Solidays fête ses 20 ans.

Un anniversaire en fanfare pour le festival qui se tient chaque année à l'hippodrome de Longchamp, et qui a vocation à récolter des fonds pour lutter contre le SIDA. Son patron, Luc Barruet, aussi à la tête de l'association Solidarité sida, a accordé une interview au Parisien. Il y évoque ses meilleurs moments, et quelques anecdotes notamment une à propos de Jean-Jacques Goldman. Tout se passe en 1993, Luc Barruet reçoit un coup de téléphone du chanteur "Allô, bonjour c'est Jean-Jacques Goldman. Je voulais qu'il entre dans le conseil d'administration de l'association, il a préféré rester consultant. Il a assisté à beaucoup de réunions où on a commencé à envisager un festival pour sensibiliser les jeunes au problème du sida. Comme d'autres, il disait : Ça ne marchera jamais, on ne peut pas faire de festival à Paris...", raconte-t-il. Son numéro, Jean-Jacques Goldman l'avait eu alors qu'il passait en direct à la télévision dans l'émission "Nulle part ailleurs" avec les parrains de Solidarité sida.
Mais Barruet n'est pas découragé, il parvient à le convaincre de venir chanter sur scène pour cette première édition. "Pour la première édition, Goldman est venu et a joué avec Carole Fredericks et Michael Jones des reprises de rock et de country pendant quarante minutes. Quand il est sorti de scène, il m'a dit : heureusement que tu ne m'as pas écouté", se remémore-t-il.
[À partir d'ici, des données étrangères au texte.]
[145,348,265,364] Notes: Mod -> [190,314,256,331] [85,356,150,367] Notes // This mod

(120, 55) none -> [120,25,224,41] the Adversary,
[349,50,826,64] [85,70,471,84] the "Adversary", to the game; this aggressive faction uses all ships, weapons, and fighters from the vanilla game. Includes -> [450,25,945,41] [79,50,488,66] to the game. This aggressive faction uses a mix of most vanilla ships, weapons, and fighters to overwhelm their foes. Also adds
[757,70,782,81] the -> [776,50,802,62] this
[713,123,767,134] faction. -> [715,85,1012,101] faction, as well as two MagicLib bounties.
Finale perdue, Hollande et les huîtres

En dehors de cet événement fondateur, le patron de Solidays explique qu'il est désormais très compliqué de faire venir des stars, notamment anglo-saxonnes. "On n'a jamais été aussi anglo-saxons que lors de cette première édition (...) Le premier gros concert en France de Robbie Williams a eu lieu chez nous. Il avait été sensible à notre cause. Aujourd'hui, c'est différent. Il faut beaucoup d'argent pour faire venir les stars, la concurrence entre les festivals est énorme et il y a beaucoup d'intermédiaires."

Il évoque aussi la terrible désillusion de la Coupe du Monde 2006, où la France perd en finale contre l'Italie. "Ce fut une catastrophe. La finale de la Coupe du Monde entre la France et l'Italie est tombée le dernier soir, le dimanche. On ne pouvait pas faire sans. (...) Les gens... sont partis, dégoûtés. Ils n'ont pas attendu la fin des concerts."
Enfin, Luc Barruet raconte avoir eu la chance de recevoir des personnalités telles que François Hollande, "le seul Président à être venu à Solidays". En toute simplicité puisque l'ancien président de la République "était bien, buvait du rosé et mangeait des huîtres avec nous", relate-t-il.
Il n'espère qu'une chose désormais, "qu'Emmanuel Macron viendra ce week-end".